*** Records supplied ***
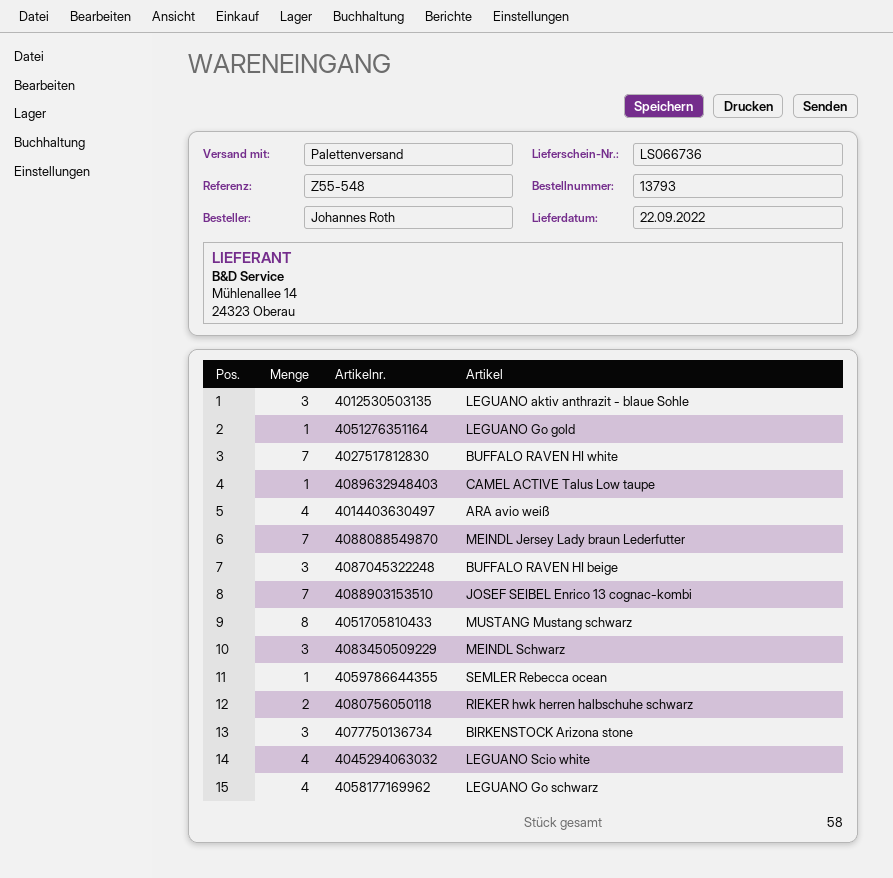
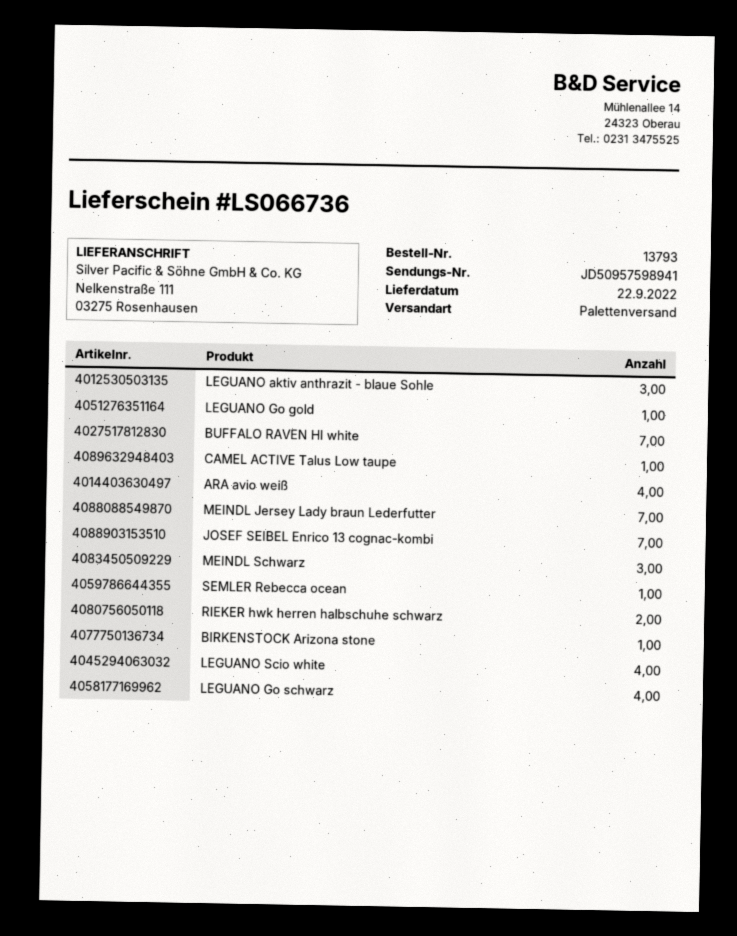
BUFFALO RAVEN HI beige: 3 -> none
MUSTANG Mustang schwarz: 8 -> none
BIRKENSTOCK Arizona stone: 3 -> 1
*** End of Records supplied ***
*** Records supplied ***
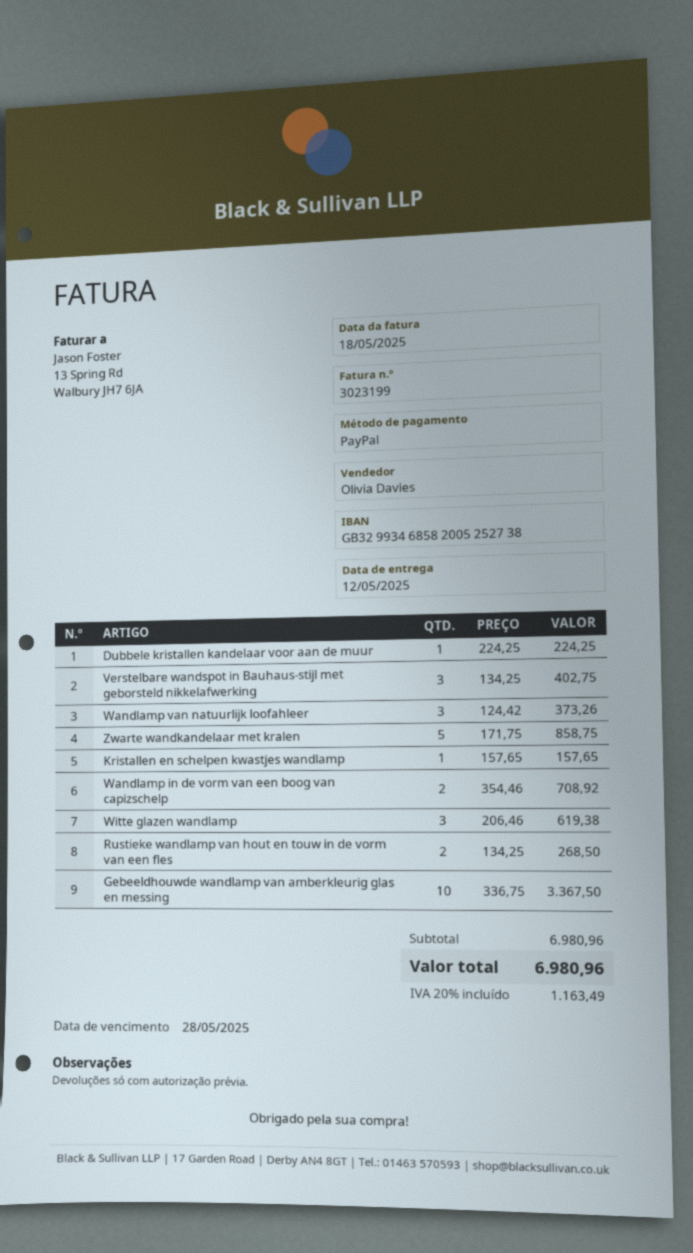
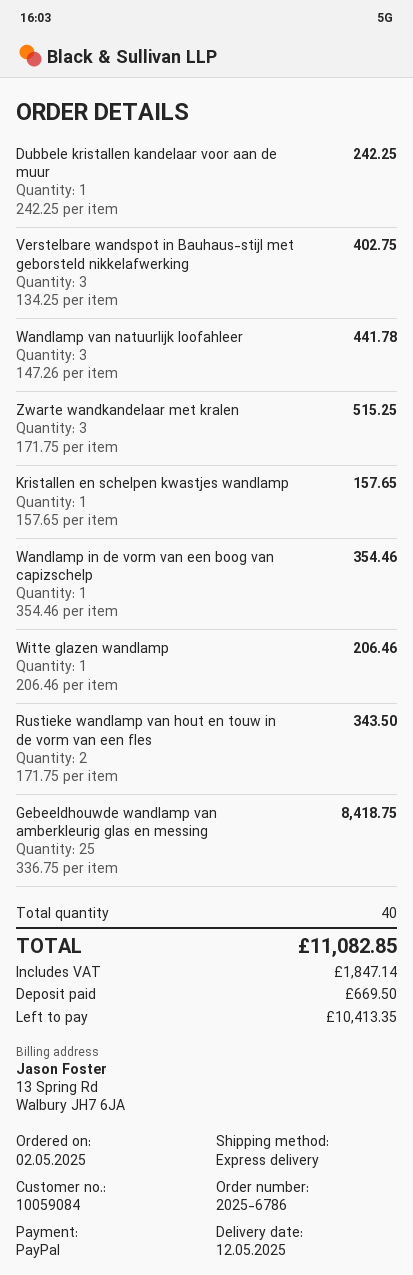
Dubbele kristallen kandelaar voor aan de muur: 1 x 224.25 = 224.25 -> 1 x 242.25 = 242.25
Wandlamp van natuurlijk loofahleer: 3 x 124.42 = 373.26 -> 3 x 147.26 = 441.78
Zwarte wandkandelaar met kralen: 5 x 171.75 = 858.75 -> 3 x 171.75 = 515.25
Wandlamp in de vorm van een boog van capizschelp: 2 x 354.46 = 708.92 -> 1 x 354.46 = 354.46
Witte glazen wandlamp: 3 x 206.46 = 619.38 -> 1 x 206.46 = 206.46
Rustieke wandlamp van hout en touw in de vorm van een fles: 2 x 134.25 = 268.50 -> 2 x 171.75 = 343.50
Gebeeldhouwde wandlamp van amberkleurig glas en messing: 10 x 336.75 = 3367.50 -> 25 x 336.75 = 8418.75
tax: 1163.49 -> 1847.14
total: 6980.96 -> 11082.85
*** End of Records supplied ***
*** Records supplied ***
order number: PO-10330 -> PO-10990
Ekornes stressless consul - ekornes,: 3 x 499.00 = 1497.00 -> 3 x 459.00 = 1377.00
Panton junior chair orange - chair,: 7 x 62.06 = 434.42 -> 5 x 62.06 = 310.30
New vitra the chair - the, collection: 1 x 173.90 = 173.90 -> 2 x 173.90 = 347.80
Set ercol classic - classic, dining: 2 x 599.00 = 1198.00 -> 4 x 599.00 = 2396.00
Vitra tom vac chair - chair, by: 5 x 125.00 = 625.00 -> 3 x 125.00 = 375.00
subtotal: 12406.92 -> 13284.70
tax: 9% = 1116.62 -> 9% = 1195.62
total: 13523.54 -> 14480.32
*** End of Records supplied ***
Each line of the entries above that contains "none" is to be copied.

## [Final answer]
BUFFALO RAVEN HI beige: 3 -> none
MUSTANG Mustang schwarz: 8 -> none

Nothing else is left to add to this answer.